Records provided below:
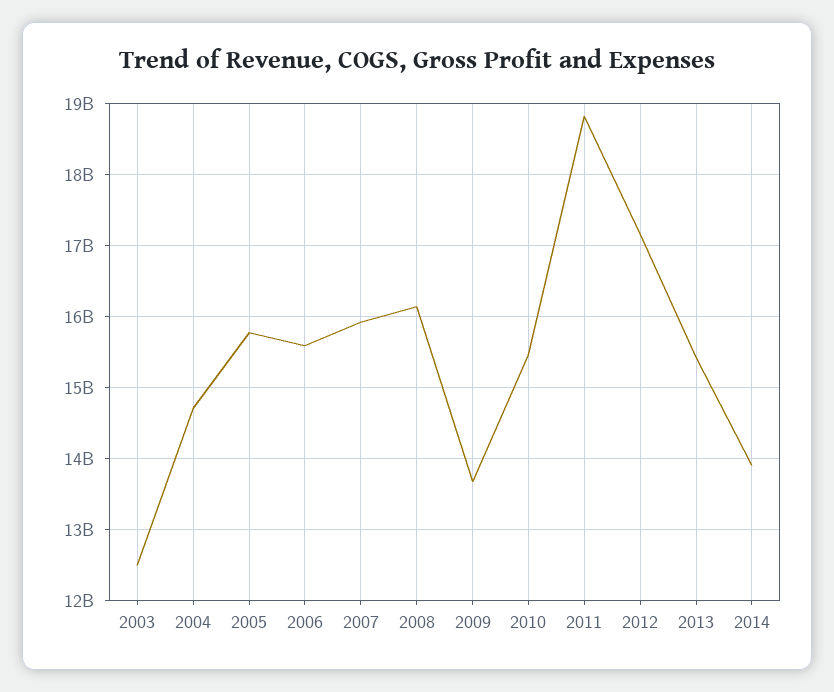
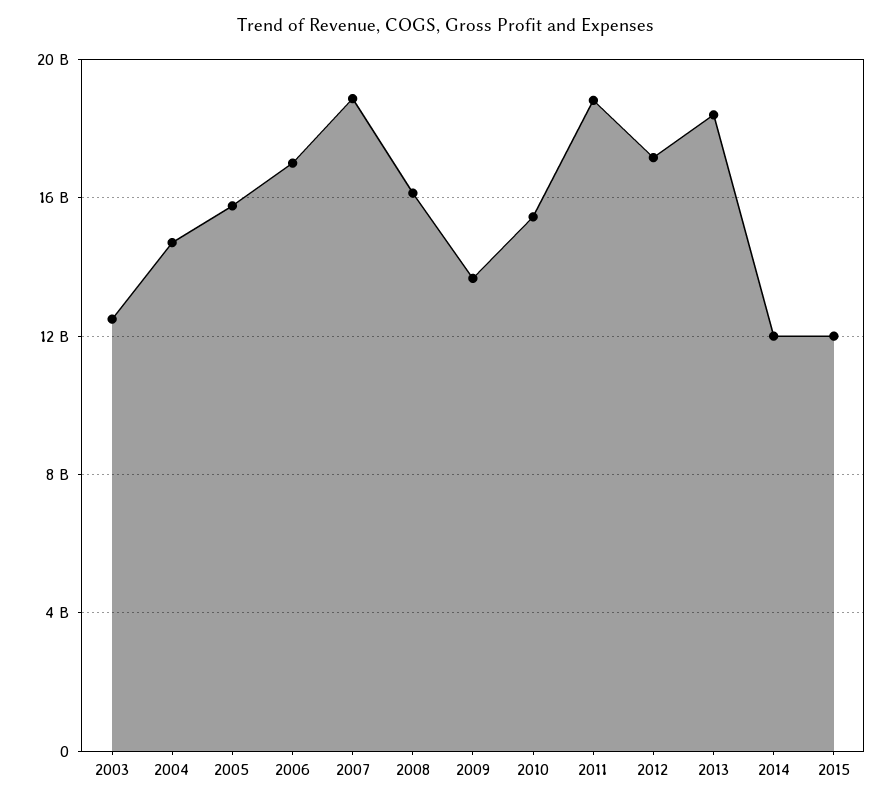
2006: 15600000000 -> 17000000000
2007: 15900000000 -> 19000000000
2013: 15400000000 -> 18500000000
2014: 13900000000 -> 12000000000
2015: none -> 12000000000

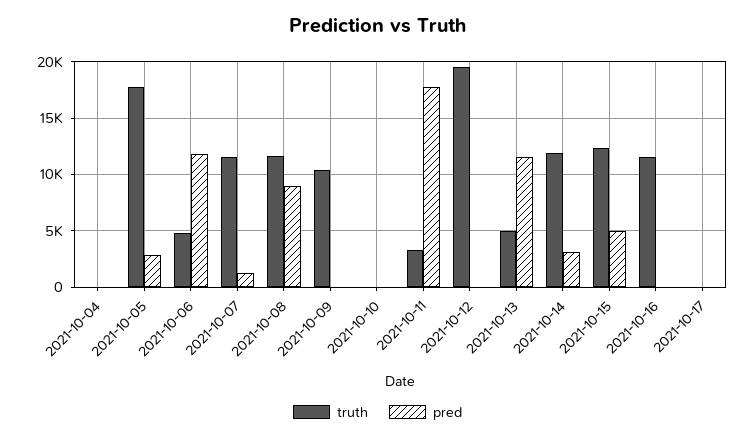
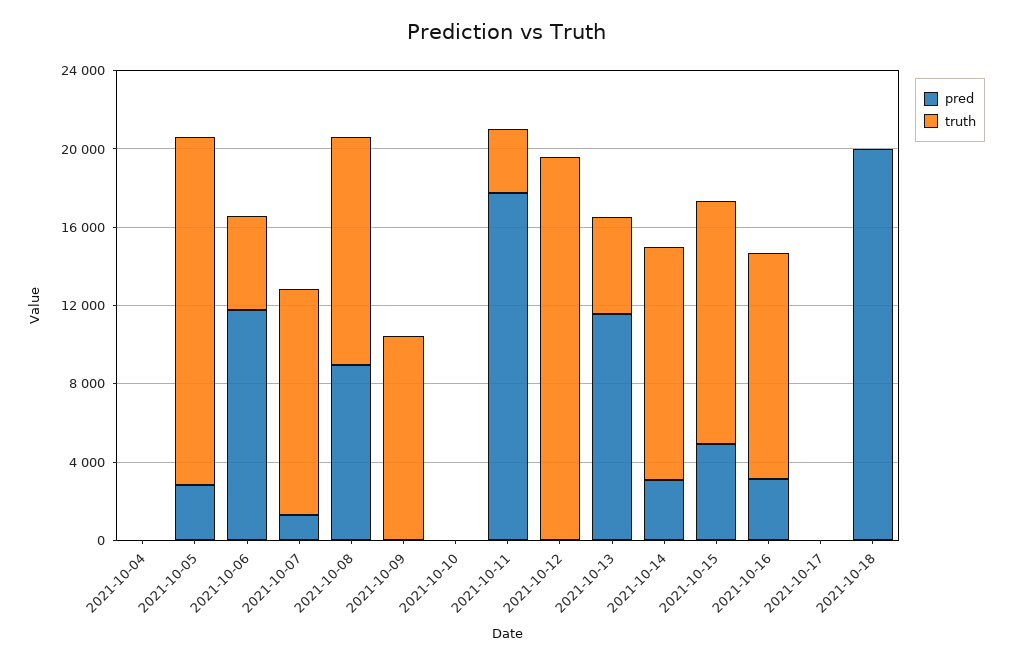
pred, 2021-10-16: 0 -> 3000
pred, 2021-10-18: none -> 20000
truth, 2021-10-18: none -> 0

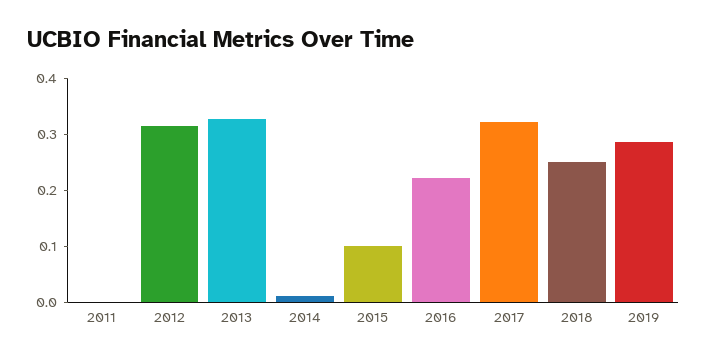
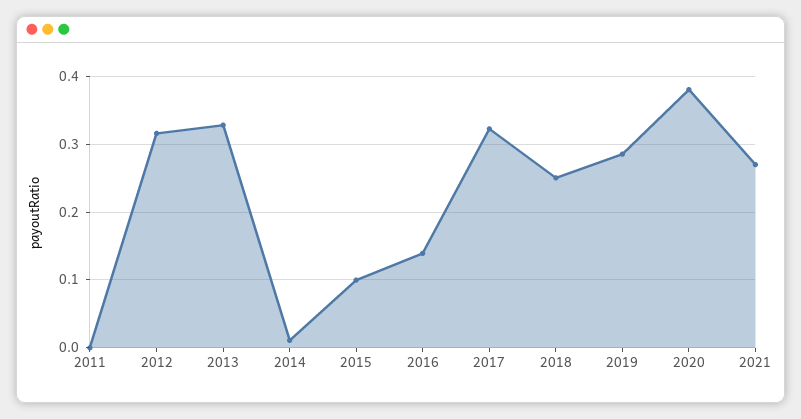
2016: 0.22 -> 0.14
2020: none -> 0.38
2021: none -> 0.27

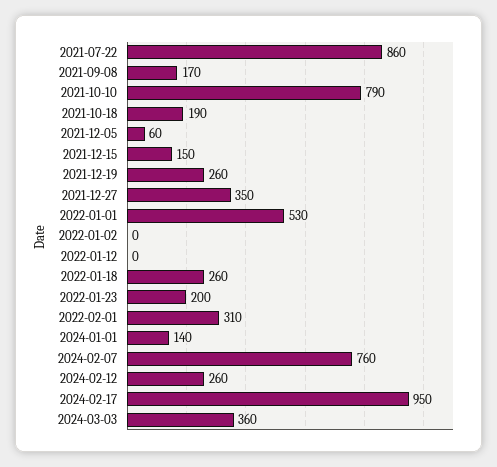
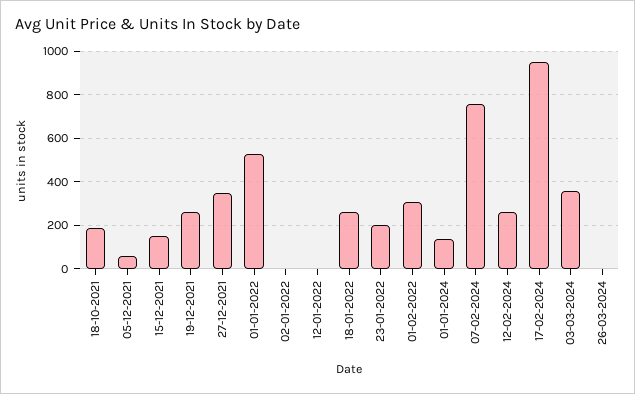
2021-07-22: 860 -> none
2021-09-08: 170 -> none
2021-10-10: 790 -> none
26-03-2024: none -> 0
End of Records provided.
Records provided below:
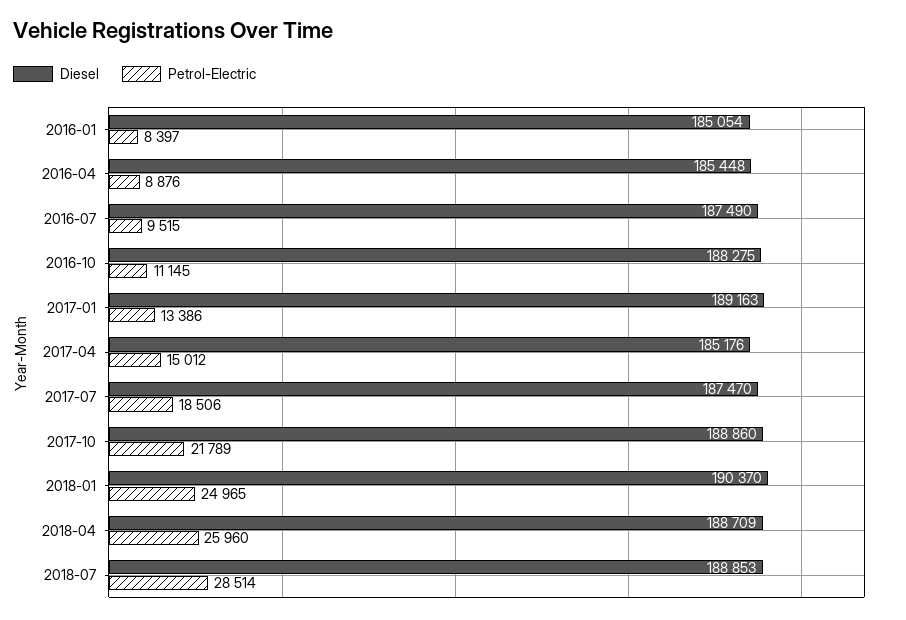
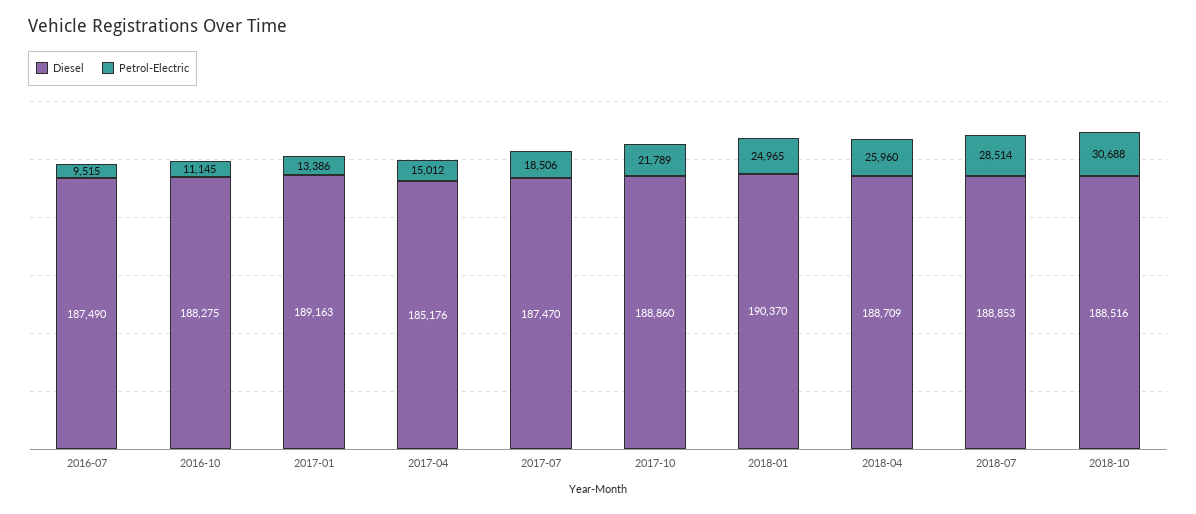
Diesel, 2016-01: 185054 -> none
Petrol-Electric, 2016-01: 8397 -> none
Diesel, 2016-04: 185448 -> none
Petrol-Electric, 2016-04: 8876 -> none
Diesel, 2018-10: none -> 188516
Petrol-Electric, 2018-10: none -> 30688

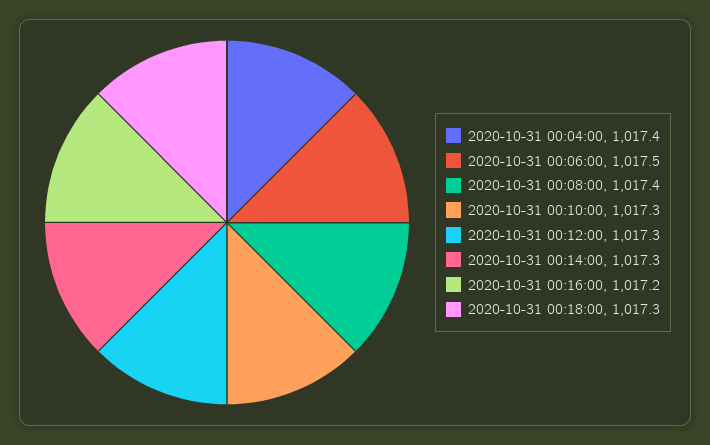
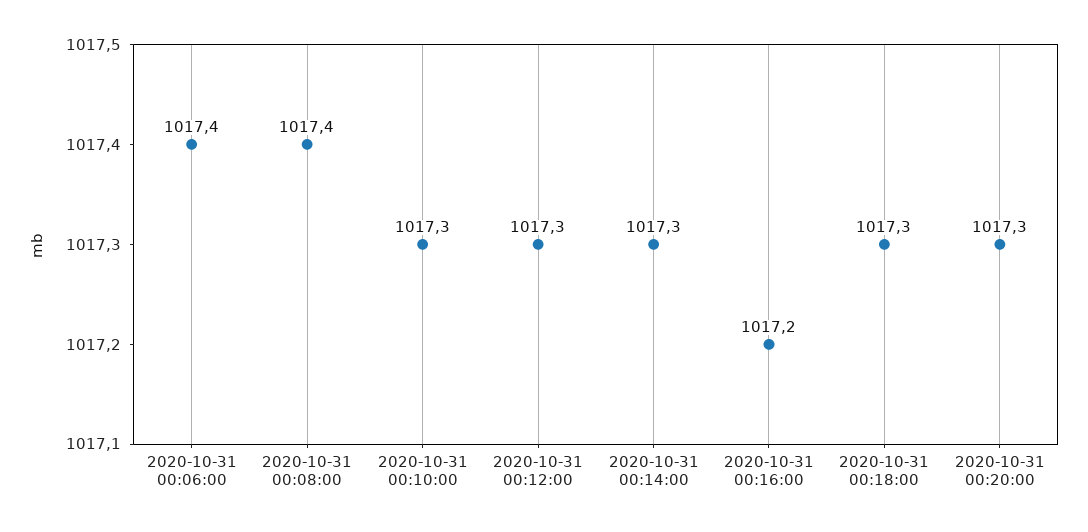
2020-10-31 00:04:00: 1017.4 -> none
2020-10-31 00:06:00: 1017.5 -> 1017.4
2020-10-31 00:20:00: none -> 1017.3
End of Records provided.
Records provided below:
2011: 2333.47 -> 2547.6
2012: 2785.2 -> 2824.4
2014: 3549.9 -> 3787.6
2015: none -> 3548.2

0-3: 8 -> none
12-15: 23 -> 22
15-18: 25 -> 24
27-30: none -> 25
End of Records provided.
> To do
A clean copy is needed of the lines above from the one with "2006: 15600000000 -> 17000000000" up to and including the one with "26-03-2024: none -> 0". Please set it down exactly, with no pictures.

> Finished exercise
2006: 15600000000 -> 17000000000
2007: 15900000000 -> 19000000000
2013: 15400000000 -> 18500000000
2014: 13900000000 -> 12000000000
2015: none -> 12000000000

pred, 2021-10-16: 0 -> 3000
pred, 2021-10-18: none -> 20000
truth, 2021-10-18: none -> 0

2016: 0.22 -> 0.14
2020: none -> 0.38
2021: none -> 0.27

2021-07-22: 860 -> none
2021-09-08: 170 -> none
2021-10-10: 790 -> none
26-03-2024: none -> 0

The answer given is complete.